▶ _Excerpts from a dataset_
______________________________

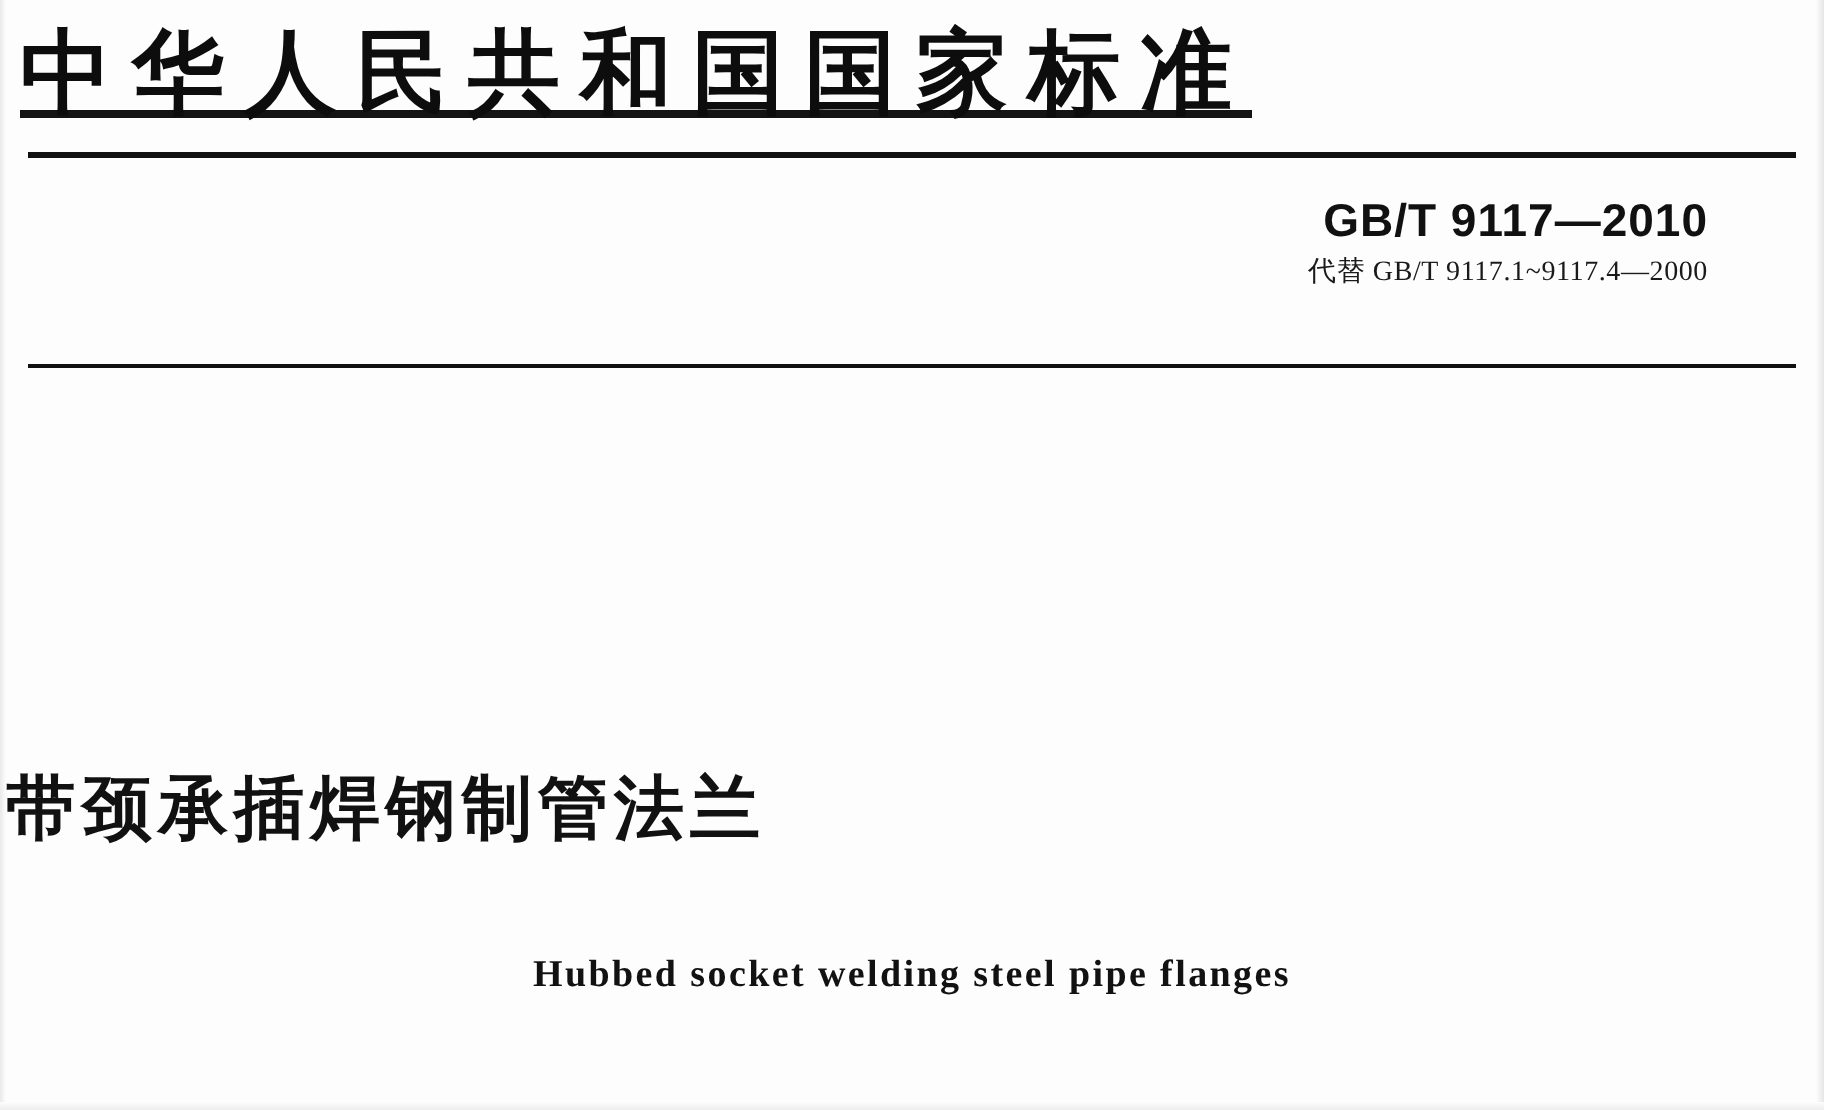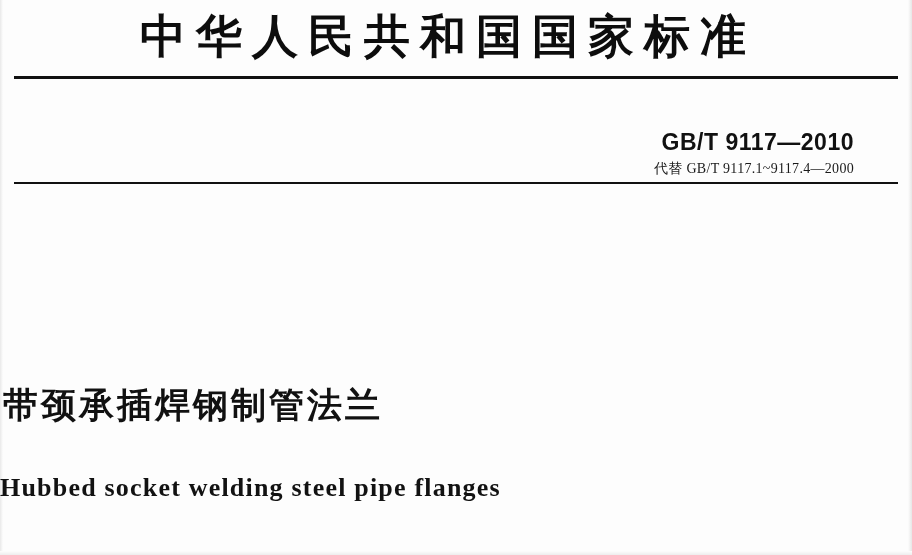--- a/index.html
+++ b/index.html
@@ -28,7 +28,8 @@
     top: 8px;
     left: 0;
     width: 756px;
-    text-align: right;
+    text-align: left;
+    text-decoration: underline;
   }
   .banner-title {
     font-family: "DejaVu Sans", sans-serif;

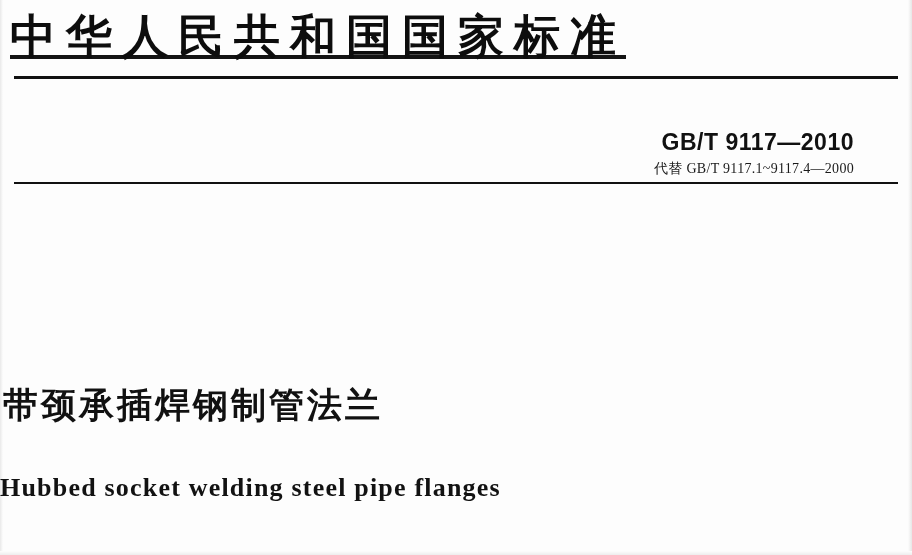--- a/index.html
+++ b/index.html
@@ -65,7 +65,6 @@
     letter-spacing: 0.5px;
     color: #111111;
     white-space: nowrap;
-    margin-top: 32px;
   }
   .std-replaces {
     margin-top: 4px;

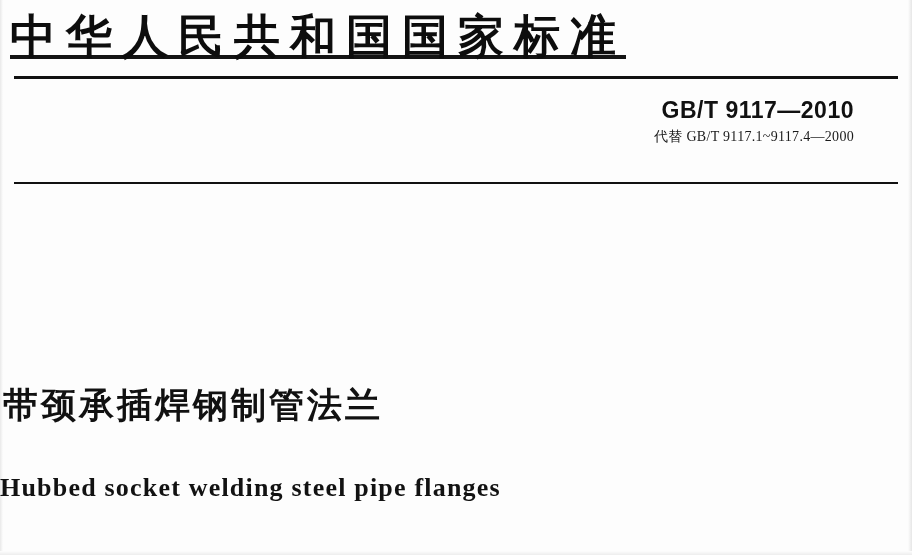--- a/index.html
+++ b/index.html
@@ -106,10 +106,10 @@
     left: 0;
     top: 474px;
     width: 912px;
-    text-align: left;
+    text-align: center;
     font-family: "Liberation Serif", serif;
     font-weight: bold;
-    font-size: 26px;
+    font-size: 19px;
     line-height: 28px;
     letter-spacing: 1.2px;
     color: #121212;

______________________________

None of the pictures belongs in the answer, but all the entries must be repeated exactly.

▶ _Response area_
--- a/index.html
+++ b/index.html
@@ -28,7 +28,8 @@
     top: 8px;
     left: 0;
     width: 756px;
-    text-align: right;
+    text-align: left;
+    text-decoration: underline;
   }
   .banner-title {
     font-family: "DejaVu Sans", sans-serif;

--- a/index.html
+++ b/index.html
@@ -65,7 +65,6 @@
     letter-spacing: 0.5px;
     color: #111111;
     white-space: nowrap;
-    margin-top: 32px;
   }
   .std-replaces {
     margin-top: 4px;

--- a/index.html
+++ b/index.html
@@ -106,10 +106,10 @@
     left: 0;
     top: 474px;
     width: 912px;
-    text-align: left;
+    text-align: center;
     font-family: "Liberation Serif", serif;
     font-weight: bold;
-    font-size: 26px;
+    font-size: 19px;
     line-height: 28px;
     letter-spacing: 1.2px;
     color: #121212;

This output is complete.